The Gift that Makes All Gifts Possible

Sunday, August 4 (O.S., July 22), 2019: Seventh Sunday of Pascha; Holy Myrrh-bearer and Equal-to-the-Apostles Mary Magdalene (I); Translation of the relics (404) of Hieromartyr Phocas, bp. of Sinope (117); Virgin-martyr Marcella of Chios (c. 1500); Ven. Cornelius of Pereyaslav (1693).

Ss Cyril & Methodius Orthodox Church
Madison, WI

Epistle: Romans 15:1-7
Gospel: Matthew 9:27-35

Glory to Jesus Christ!

During the lifetime of Jesus, the Law contained almost twice as many discrete commands as there were days in the year. This means that for the Pharisees in today’s Gospel there were some 600 laws that had to be kept.

In addition to the number of requirements, the actual implementation depended on a complex moral calculus that sought to determine the relative moral importance of the different commandments based on the circumstances.

The laudable goal of all this was to secure the person’s relationship with God; the practical effect was to corrupt charity. However well-intentioned, the one thing we thing God wants for and from us –love–was lost.

It is easy, too easy to tell the truth, to look back at the Pharisees and fail to see ourselves, to see myself, in them. While the particulars are different in every age and in the life of every person, in our fallen state, human beings are always tempted to forgo charity for some kind of transactional calculus.

We all of us have a list of things we think we must do and avoid to earn and keep the love of God. And to this list for ourselves, we add a list for others.

While I might sincerely think my list for you comes God, the speed with which I am disappointed in you or get angry at you for not keeping it argues otherwise.

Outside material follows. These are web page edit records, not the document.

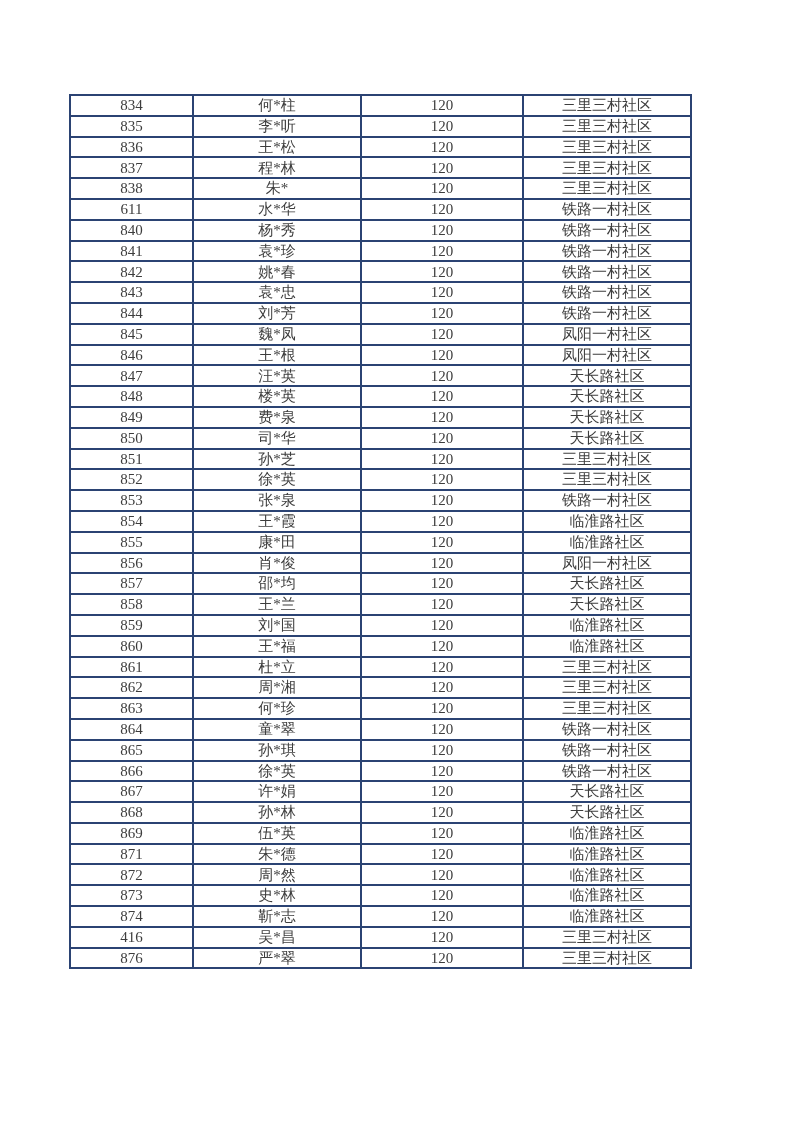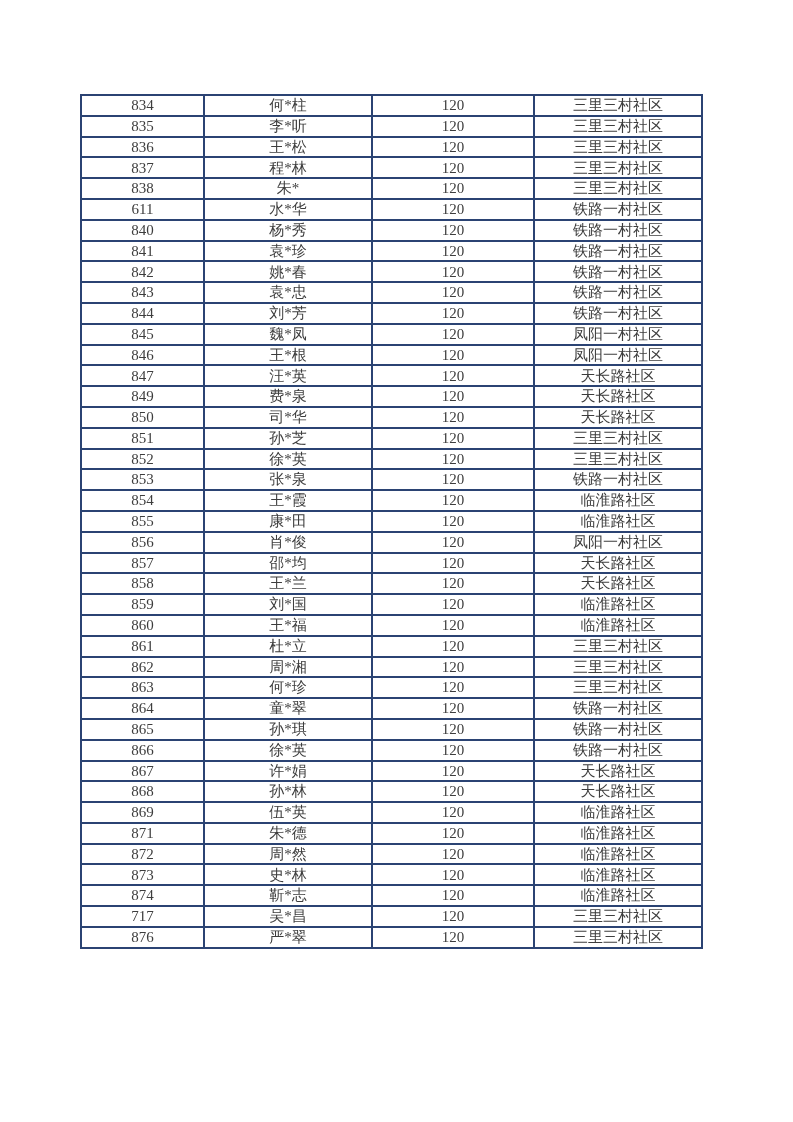--- a/index.html
+++ b/index.html
@@ -22,7 +22,7 @@
   }
   .sheet-table {
     position: absolute;
-    left: 80px;
+    left: 69px;
     top: 94px;
     width: 621px;
     border-collapse: collapse;

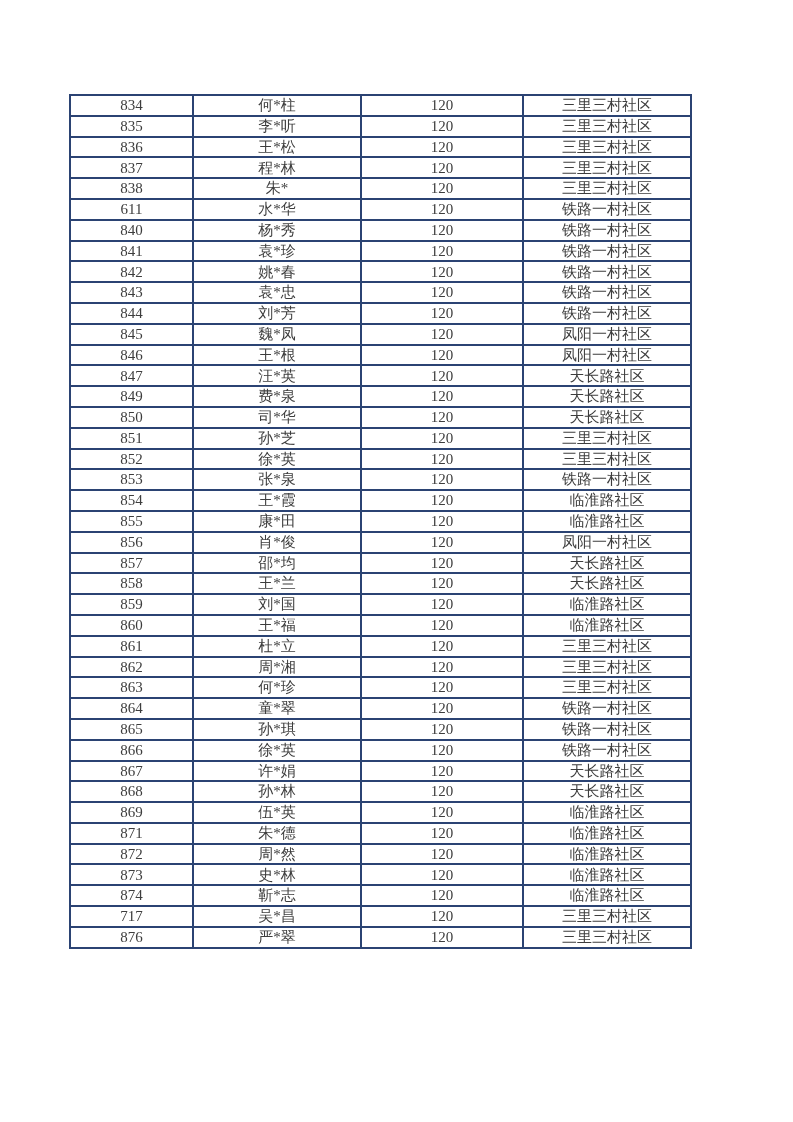--- a/index.html
+++ b/index.html
@@ -141,6 +141,12 @@
         <td>天长路社区</td>
       </tr>
       <tr>
+        <td>848</td>
+        <td>楼*英</td>
+        <td>120</td>
+        <td>天长路社区</td>
+      </tr>
+      <tr>
         <td>849</td>
         <td>费*泉</td>
         <td>120</td>

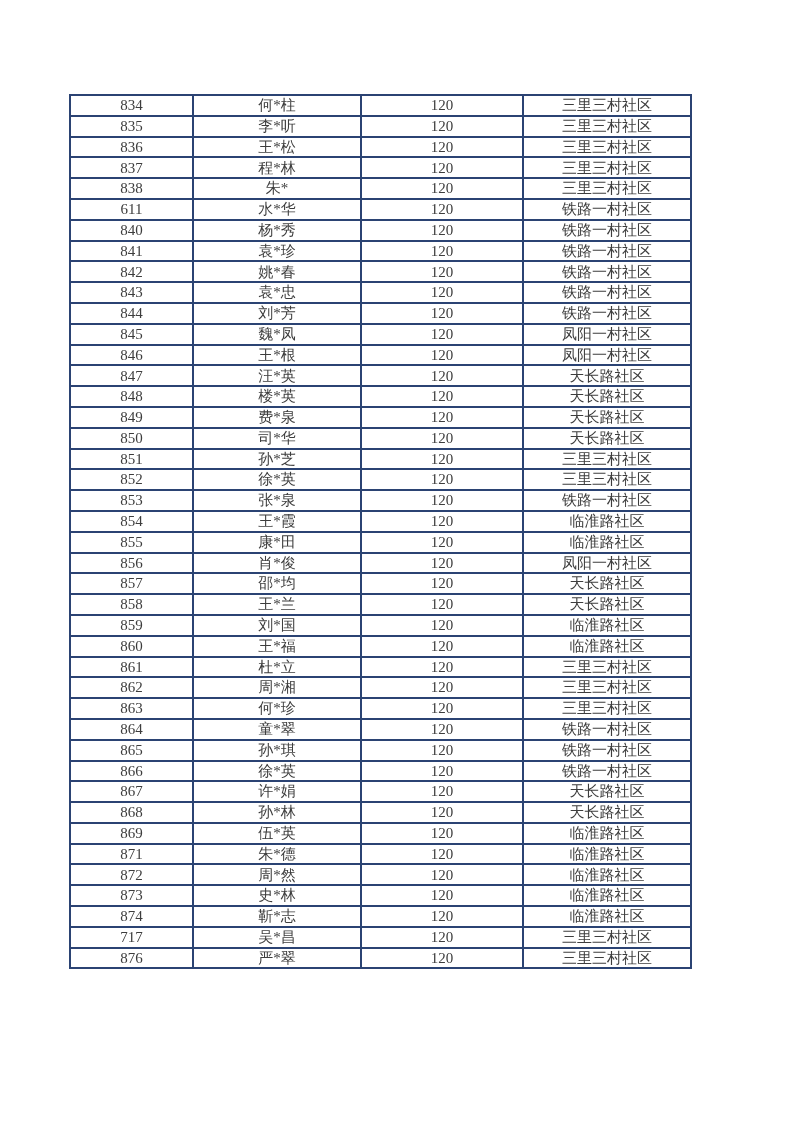--- a/index.html
+++ b/index.html
@@ -297,7 +297,7 @@
         <td>临淮路社区</td>
       </tr>
       <tr>
-        <td>717</td>
+        <td>416</td>
         <td>吴*昌</td>
         <td>120</td>
         <td>三里三村社区</td>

While I appeal to God for the list’s authority, the reality is it reflects my own ideas of how you ought to live.

None of this is to say that we can’t know the will of God–we can–or that God doesn’t require things from us–He does. It is rather to say that I all too easily confuse my will, my desires, for His.

And all this I do because I don’t know, don’t really believe, that God’s love for me can’t be lost because it isn’t earned. God’s love is a free gift.

The irony here is all the things I do for God, I can only do because God loves before I do them. All the good things a person does, are possible because of God’s prior love.

And this is true not only for the good a person does but even for the sins committed. All that we do, for good or ill, in obedience or rebellion, we do because God first loved us.

The absence of charity we see around us and in our own hearts is what lead the Pharisees to accuse Jesus of casting out demons with the aid of the demons themselves. The lack of charity we see in human affairs is the poisoned fruit of a heart that doesn’t know it is loved by God. I become short-tempered and disappointed with others, I withhold my love or respond with condemnation, not because of what they’ve done but I think God only loves me when I meet His expectations for me.

This not only corrupts my relationship with God and neighbor, it paralyzes me. It makes me incapable of accepting with thanksgiving the good things in my life or of correcting the things that are sinful. Seeing myself as unloved or only conditionally loved by God moves me to a crippling frenzy as I try and earn what can’t be earned God’s love. Why can’t it be earned? Because it has already been freely given.

St Paul was keenly aware of all of this. He knew what it was to try and earn the love of God. He also knoew to his grief how trying to do so, so corrupts charity that murder seems God-pleasing.

And so he tells us “bear with the failings of the weak.”

We are not to call evil, good. Rather we are to remember that the weakness we see in others afflicts us as well,

Everyone we meet has a secret list of things they think they must do and avoid if they are to be worthy of love. Whether Christian or not, whether male or female, young or old, rich or poor, everyone strives futilely to earn the love God has already given and which can never be lost because “God is faithful” (1 Corinthians 1:9).

My brothers and sisters in Christ! This is the evangelical vocation of the Church. We are each of us called to tell people that they are loved by God.

This doesn’t mean we remain silent in the face of sin and moral evil; we must not fail to speak out against that which is wrong. But sin against which we speak and which we must always condemn is sin precisely because it hardens the human heart against the love of God.

And it is this love that is Gift that makes all gifts possible.